[Before-and-after page screenshots]
---*---
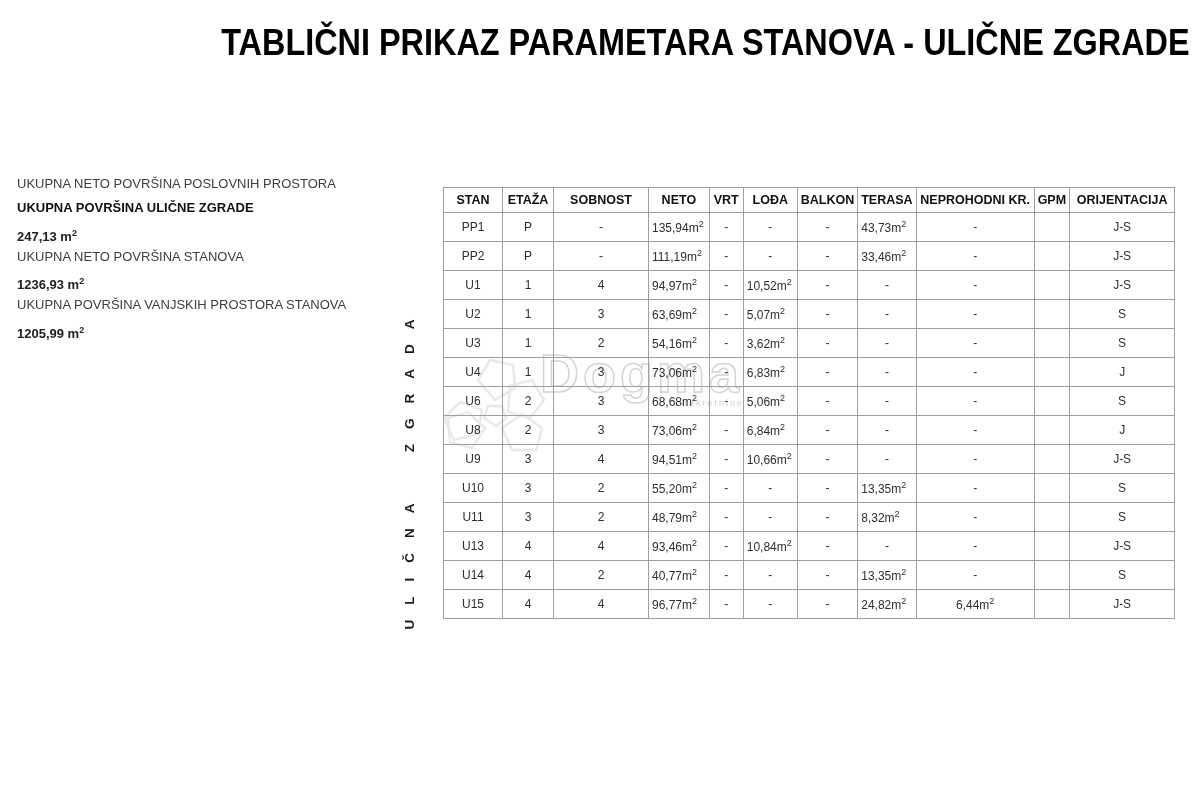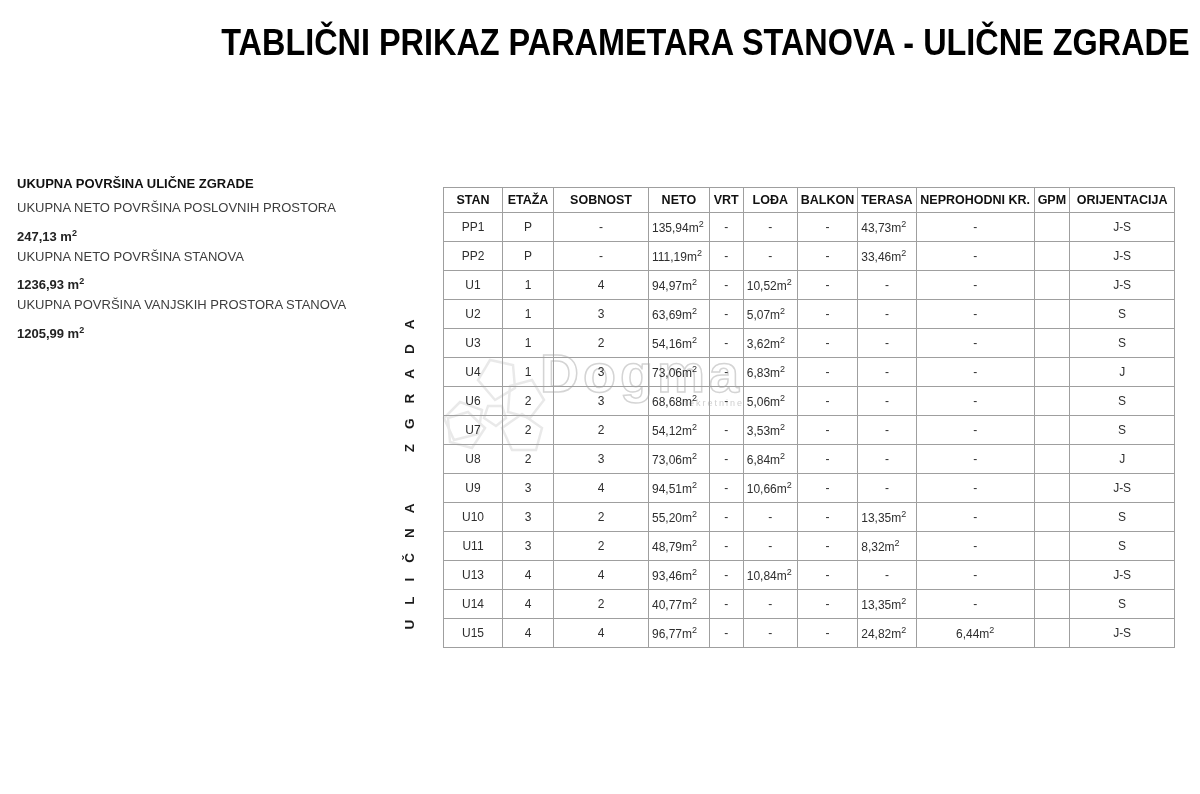"UKUPNA POVRŠINA ULIČNE ZGRADE" div.line { order: before "UKUPNA NETO POVRŠINA POSLOVNIH PROSTORA" -> after "UKUPNA NETO POVRŠINA POSLOVNIH PROSTORA" }
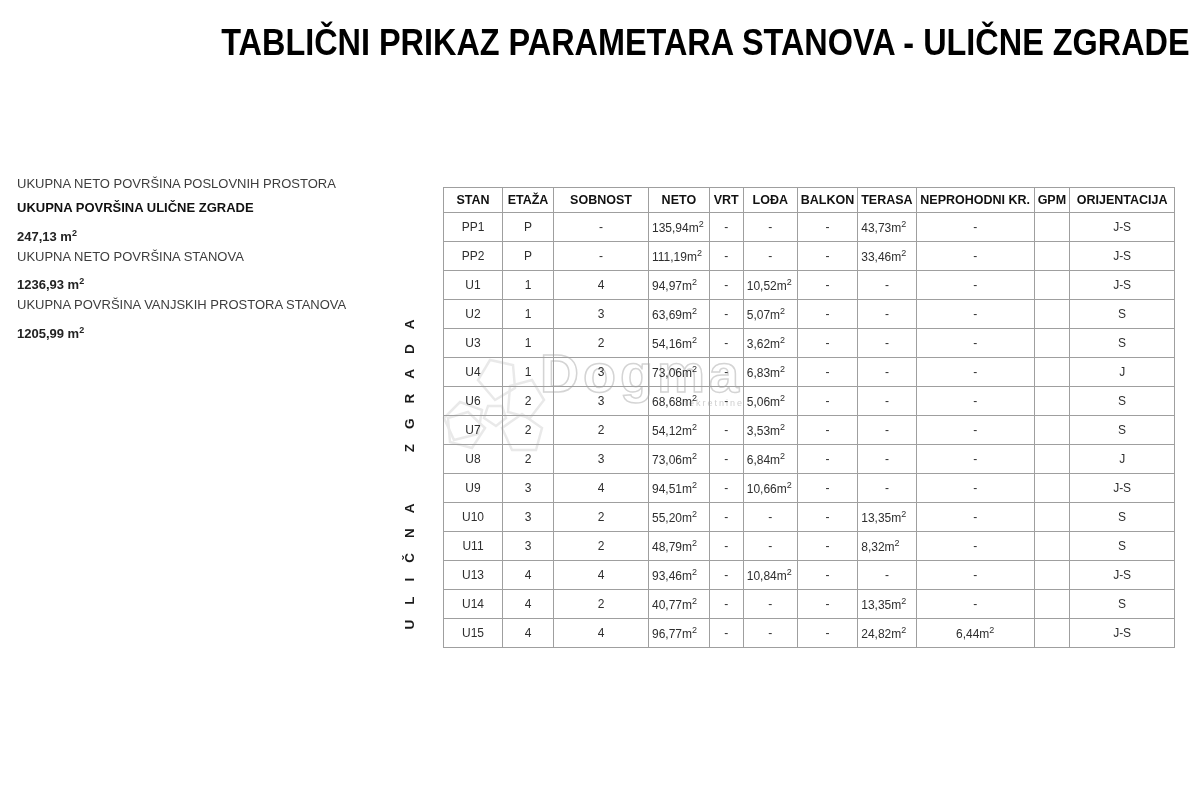"U7" tr { html: <tr> <td>U7</td> <td>2</td> <td>2</td> <td>54,12m<sup>2</sup></td> <td>-</td> <td>3,53m<sup>2</sup></td> <td>-</td> <td>-</td> <td>-</td> <td></td> <td>S</td> </tr> -> none }
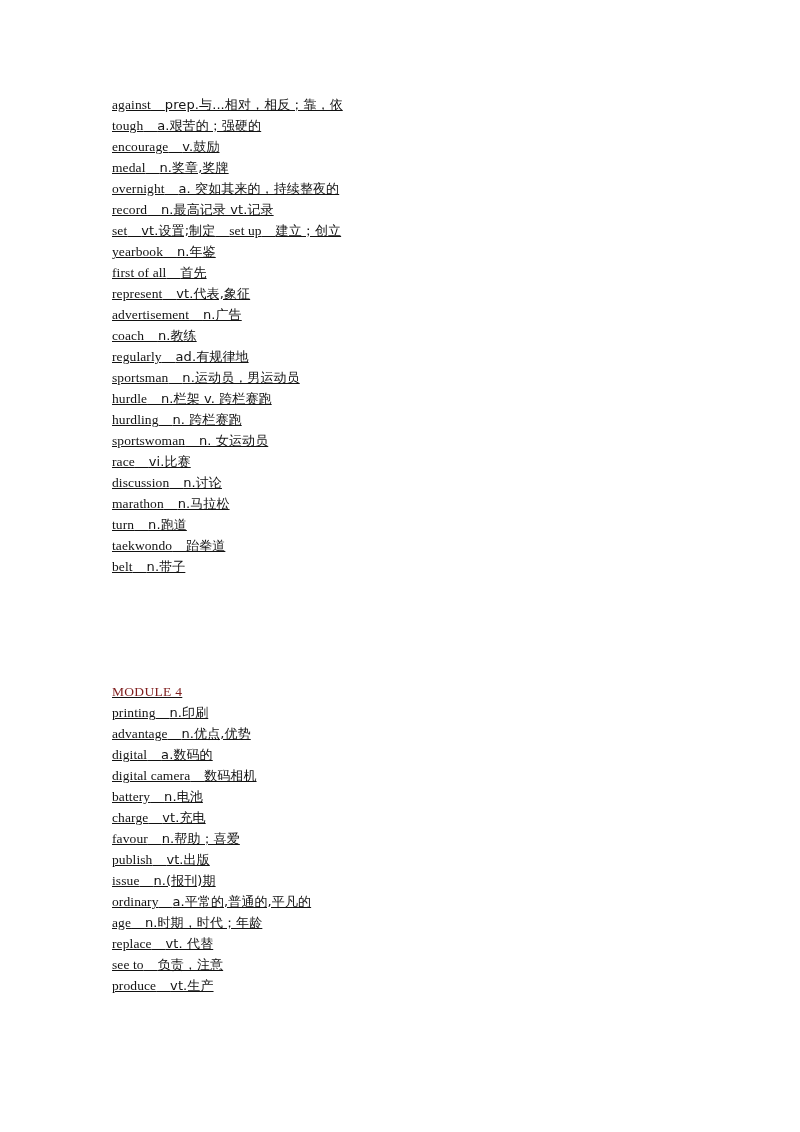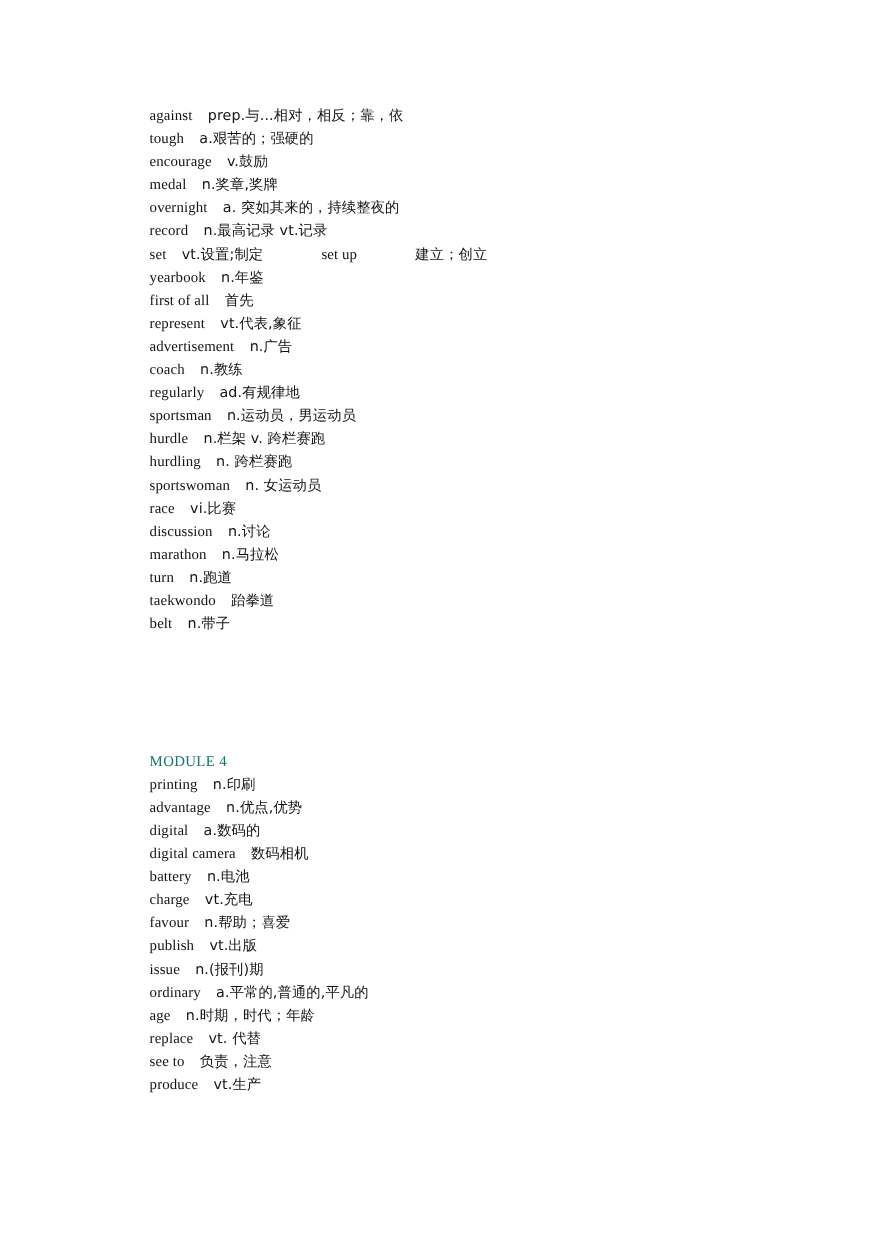"against prep.与...相对，相反；靠，依" .content { left: 136px -> 112px; text-decoration: none -> underline }
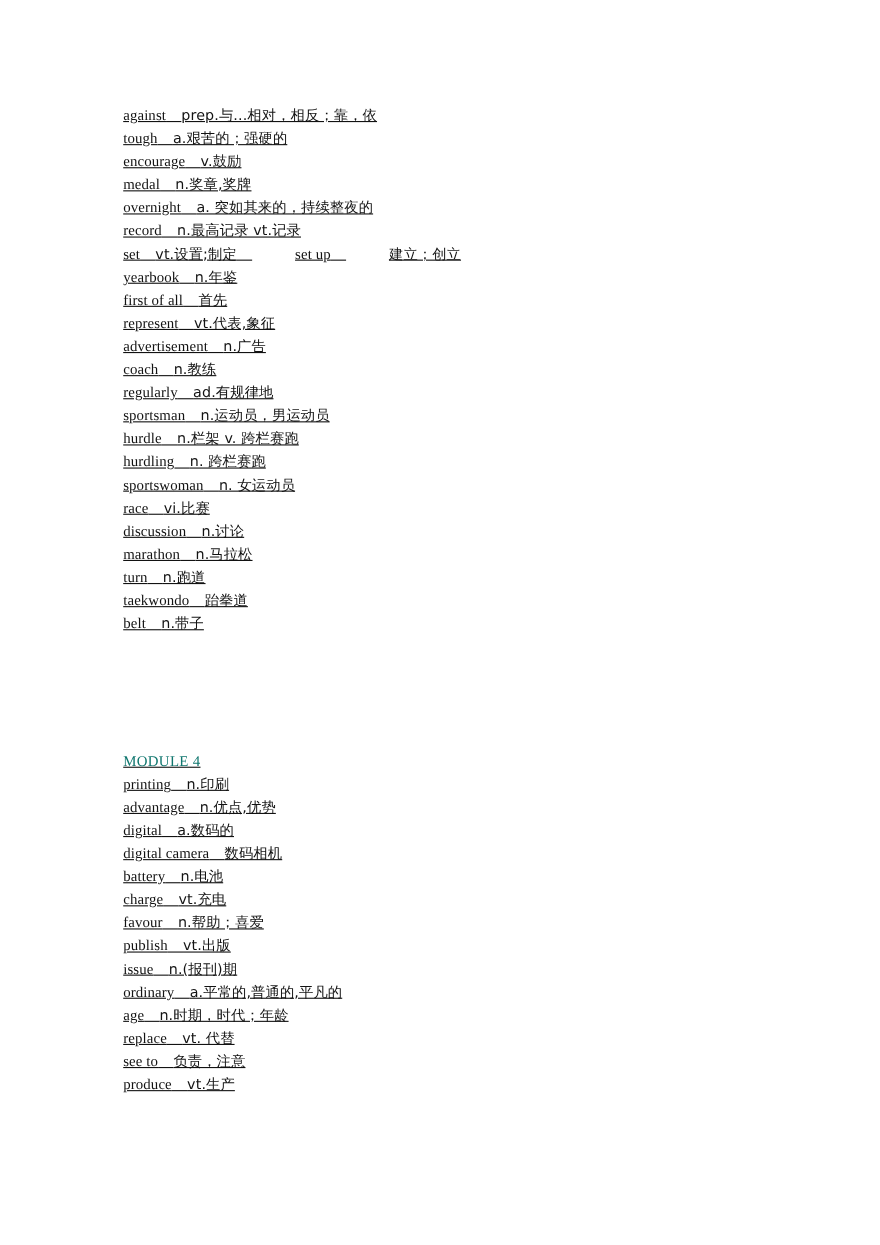"set up" .vocab-line .term2, .vocab-line .gloss2 { margin-left: 39px -> none }
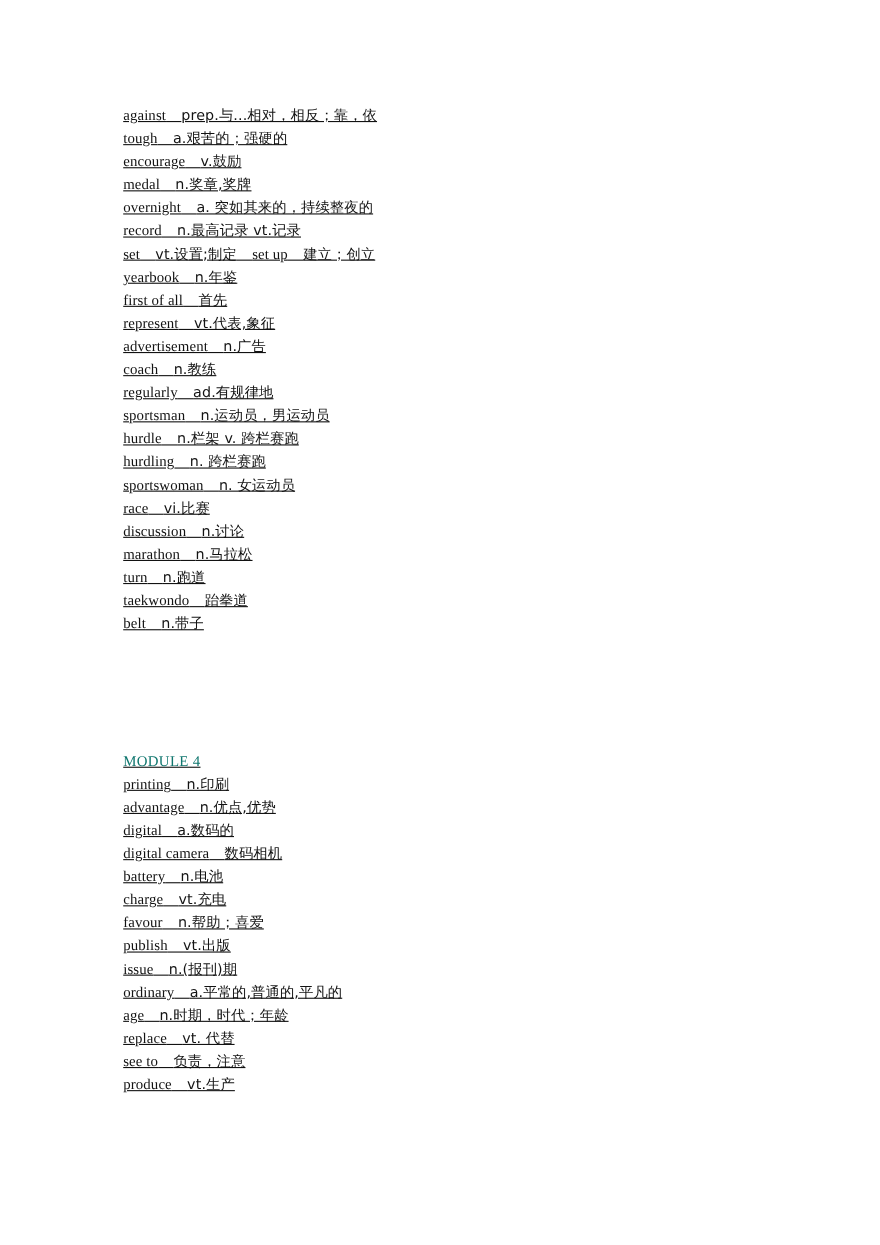"MODULE 4" .section-heading { color: #0f766e -> #7f1d1d }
---*---
What needs to be done: Repeat each record verbatim, pictures excluded.

Finished exercise:
"UKUPNA POVRŠINA ULIČNE ZGRADE" div.line { order: before "UKUPNA NETO POVRŠINA POSLOVNIH PROSTORA" -> after "UKUPNA NETO POVRŠINA POSLOVNIH PROSTORA" }
"U7" tr { html: <tr> <td>U7</td> <td>2</td> <td>2</td> <td>54,12m<sup>2</sup></td> <td>-</td> <td>3,53m<sup>2</sup></td> <td>-</td> <td>-</td> <td>-</td> <td></td> <td>S</td> </tr> -> none }
"against prep.与...相对，相反；靠，依" .content { left: 136px -> 112px; text-decoration: none -> underline }
"set up" .vocab-line .term2, .vocab-line .gloss2 { margin-left: 39px -> none }
"MODULE 4" .section-heading { color: #0f766e -> #7f1d1d }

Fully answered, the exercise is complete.